### What is being asked
Write out every line below that includes the word "radio".

### Provided records
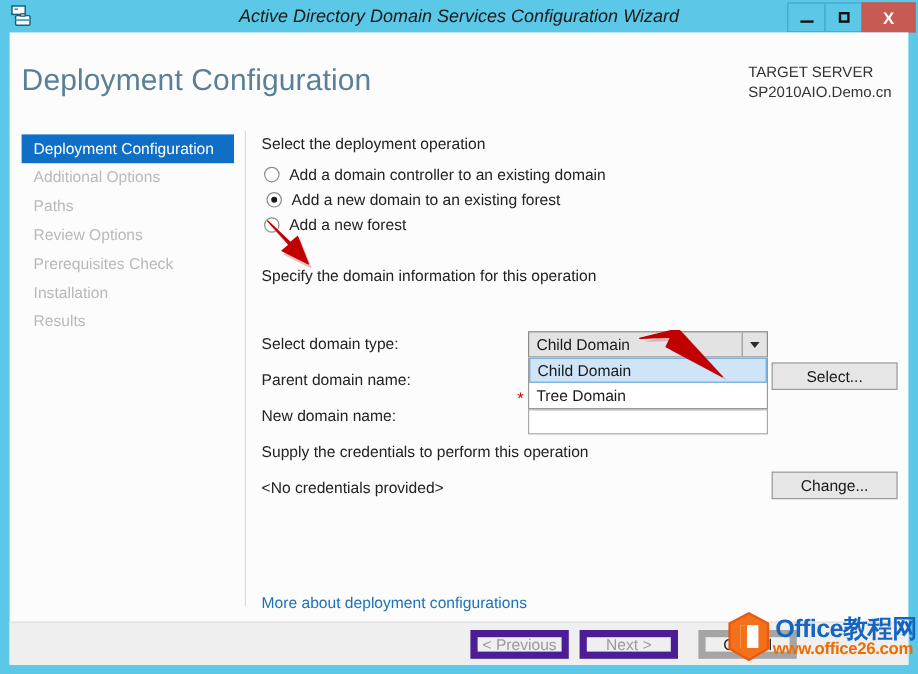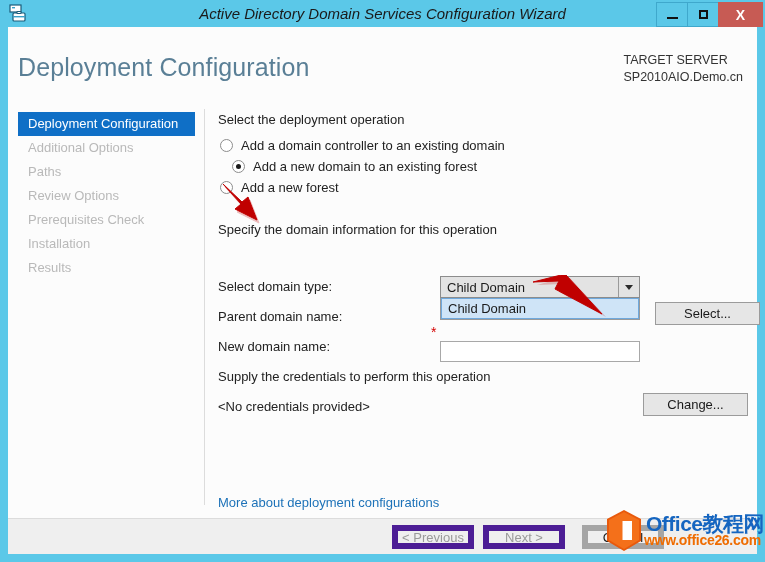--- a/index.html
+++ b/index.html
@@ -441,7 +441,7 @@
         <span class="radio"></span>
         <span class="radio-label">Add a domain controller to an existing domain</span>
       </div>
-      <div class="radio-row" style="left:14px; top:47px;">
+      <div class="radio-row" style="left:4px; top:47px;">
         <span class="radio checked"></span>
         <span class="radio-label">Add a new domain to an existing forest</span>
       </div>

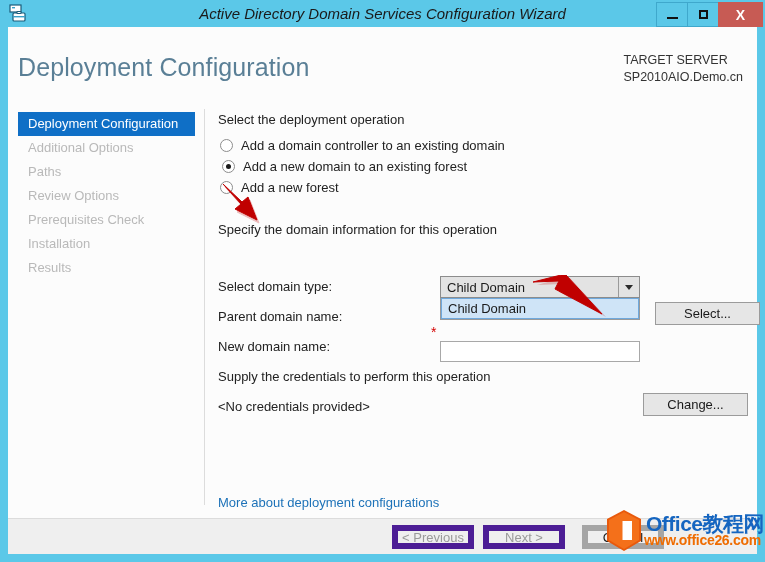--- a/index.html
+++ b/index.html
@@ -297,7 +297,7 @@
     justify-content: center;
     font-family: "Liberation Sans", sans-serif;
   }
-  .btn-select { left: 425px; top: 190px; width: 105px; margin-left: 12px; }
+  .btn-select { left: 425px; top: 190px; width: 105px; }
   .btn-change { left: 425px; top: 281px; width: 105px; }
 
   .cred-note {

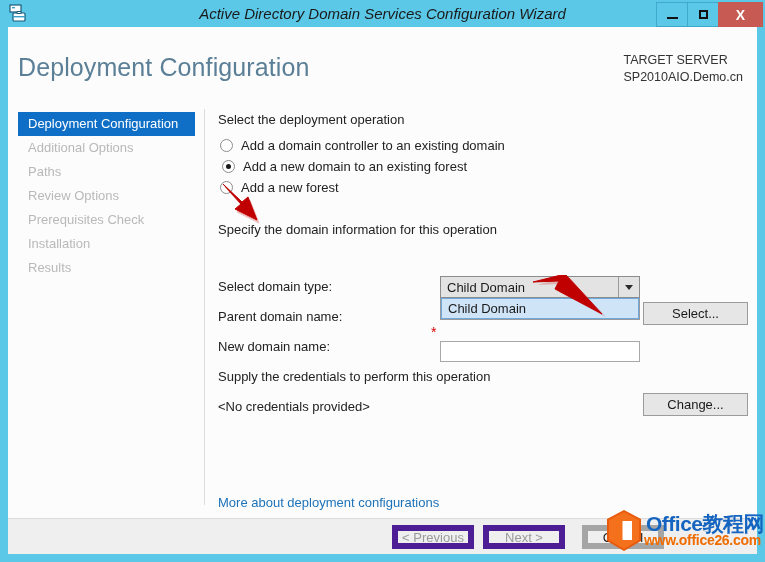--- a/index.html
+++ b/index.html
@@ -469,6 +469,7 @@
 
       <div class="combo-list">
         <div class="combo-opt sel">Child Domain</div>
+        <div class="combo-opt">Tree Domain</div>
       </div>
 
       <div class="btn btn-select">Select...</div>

### Output of the task
         <span class="radio"></span>
         <span class="radio-label">Add a domain controller to an existing domain</span>
-      <div class="radio-row" style="left:14px; top:47px;">
+      <div class="radio-row" style="left:4px; top:47px;">
         <span class="radio checked"></span>
         <span class="radio-label">Add a new domain to an existing forest</span>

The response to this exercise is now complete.